Le grand écrivain logeait chez sa sœur qui avait épousé un chambellan et qui possédait des propriétés dans notre province. Le mari et la femme étaient pleins de respect pour leur illustre parent, mais, quand il vint leur demander l’hospitalité, tous deux, à leur extrême regret, se trouvaient à Moscou, en sorte que l’honneur de le recevoir échut à une vieille cousine du chambellan, une parente pauvre qui depuis longtemps remplissait chez les deux époux l’office de femme de charge. Tout le monde dans la maison marchait sur la pointe du pied depuis l’arrivée de M. Karmazinoff. Presque chaque jour la vieille écrivait à Moscou pour faire savoir comment il avait passé la nuit et ce qu’il avait mangé; un fois elle télégraphia qu’après un dîner chez le maire de la ville, il avait dû prendre une cuillerée d’un médicament. Elle se permettait rarement d’entrer dans la chambre de son hôte, il était cependant poli avec elle, mais il lui parlait d’un ton sec et seulement dans les cas de nécessité. Lorsque entra Pierre Stépanovitch, il était en train de manger sa côtelette du matin avec un demi-verre de vin rouge. Le jeune homme était déjà allé chez lui plusieurs fois et l’avait toujours trouvé à table, mais jamais Karmazinoff ne l’avait invité à partager son repas. Après la côtelette, on apporta une toute petite tasse de café. Le domestique qui servait avait des gants, un frac et des bottes molles dont on n’entendait pas le bruit.
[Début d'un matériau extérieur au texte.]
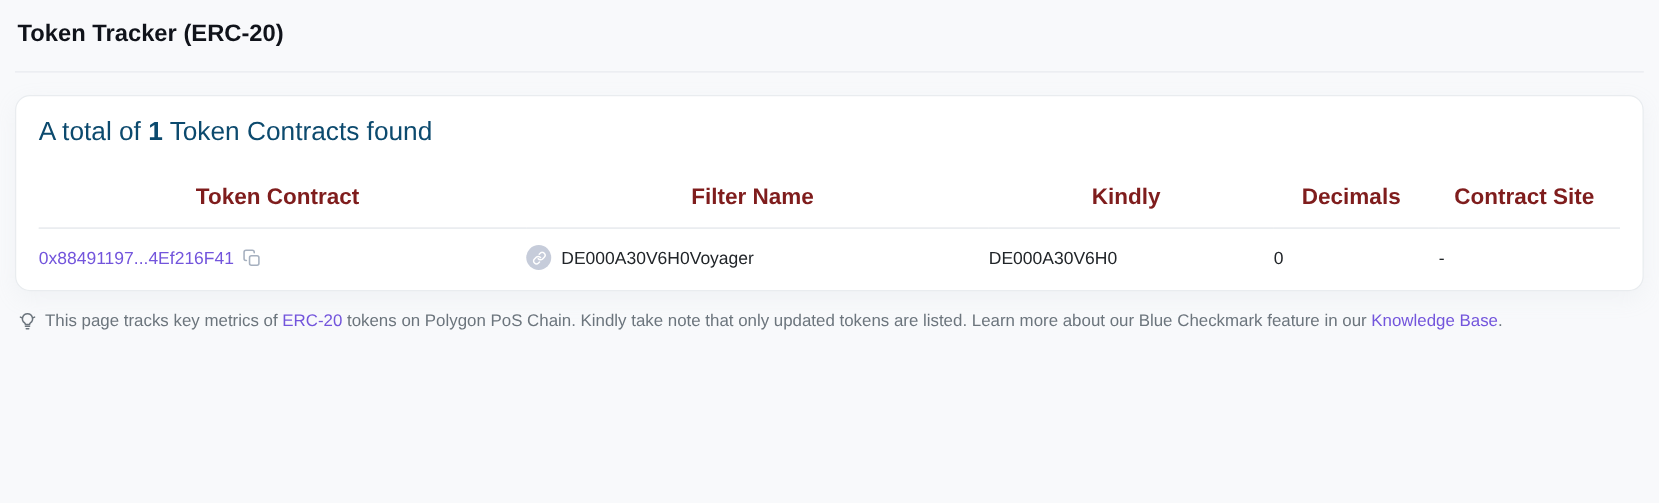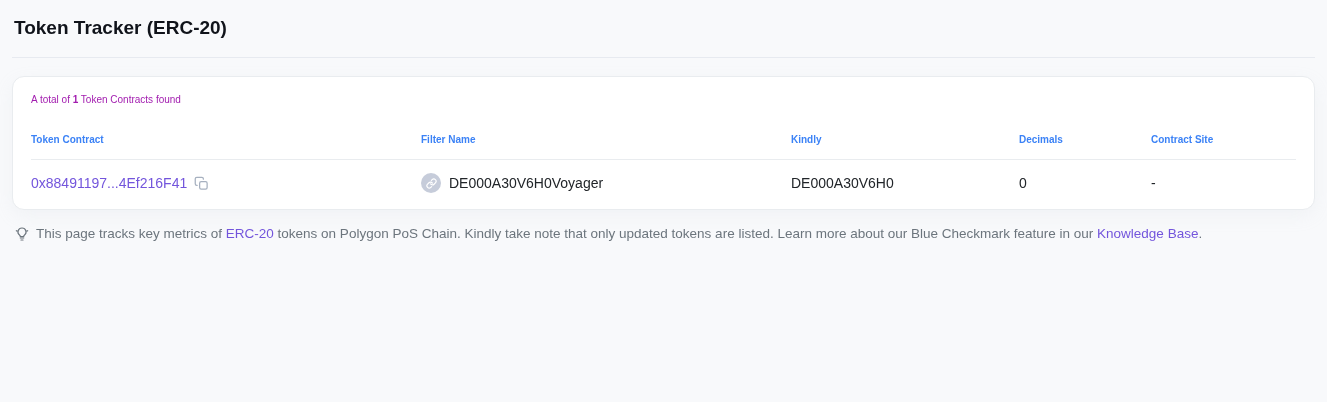--- a/index.html
+++ b/index.html
@@ -70,28 +70,28 @@
   .search-btn {
     width: 32px; height: 32px;
     border: none;
     border-radius: 8px;
     background: #e9ecef;
     cursor: pointer;
     display: flex; align-items: center; justify-content: center;
     padding: 0;
   }
   .card-body { padding: 17px 18px 0 18px; }
-  .summary { font-size: 10px; color: #a21caf; margin-bottom: 14px; }
+  .summary { font-size: 21px; color: #0c4a6e; margin-bottom: 14px; }
   .summary b { font-weight: 700; }
   table { width: 100%; border-collapse: collapse; }
   th {
-    text-align: left;
-    font-size: 10px;
+    text-align: center;
+    font-size: 18px;
     font-weight: 700;
-    color: #3b82f6;
+    color: #7f1d1d;
     padding: 15px 8px 14px 0;
     border-bottom: 1px solid #e9ecef;
     white-space: nowrap;
   }
   td {
     font-size: 14px;
     color: #212529;
     padding: 13px 8px 16px 0;
     vertical-align: middle;
     white-space: nowrap;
– A-ah! fit Karmazinoff qui se leva, s’essuya avec sa serviette et, de la façon la plus cordiale en apparence, s’apprêta à embrasser le visiteur. Mais celui-ci savait par expérience que, quand le grand écrivain embrassait quelqu’un, il avait coutume de présenter la joue et non les lèvres [19]; aussi lui-même, dans la circonstance présente, en usa de cette manière: le baiser se borna à une rencontre des deux joues. Sans paraître remarquer cela, Karmazinoff reprit sa place sur le divan et indiqua aimablement à Pierre Stépanovitch un fauteuil en face de lui. Le jeune homme s’assit sur le siège qu’on lui montrait.
– Vous ne… Vous ne voulez pas déjeuner? demanda le romancier contrairement à son habitude, toutefois on voyait bien qu’il comptait sur un refus poli. Son attente fut trompée: Pierre Stépanovitch s’empressa de répondre affirmativement. L’expression d’une surprise désagréable parut sur le visage de Karmazinoff, mais elle n’eut que la durée d’un éclair; il sonna violemment, et, malgré sa parfaite éducation, ce fut d’un ton bourru qu’il ordonna au domestique de dresser un second couvert.
– Que prendrez-vous: une côtelette ou du café? crut-il devoir demander.
– Une côtelette et du café, faites aussi apporter du vin, j’ai une faim canine, répondit Pierre Stépanovitch qui examinait tranquillement le costume de son amphitryon. M. Karmazinoff portait une sorte de jaquette en ouate à boutons de nacre, mais trop courte, ce qui faisait un assez vilain effet, vu la rotondité de son ventre. Quoiqu’il fît chaud dans la chambre, sur ses genoux était déployé un plaid en laine, d’une étoffe quadrillée, qui traînait jusqu’à terre.
– Vous êtes malade? observa Pierre Stépanovitch.
– Non, mais j’ai peur de le devenir dans ce climat, répondit l’écrivain de sa voix criarde; du reste, il scandait délicatement chaque mot et susseyait à la façon des barines; – je vous attendais déjà hier.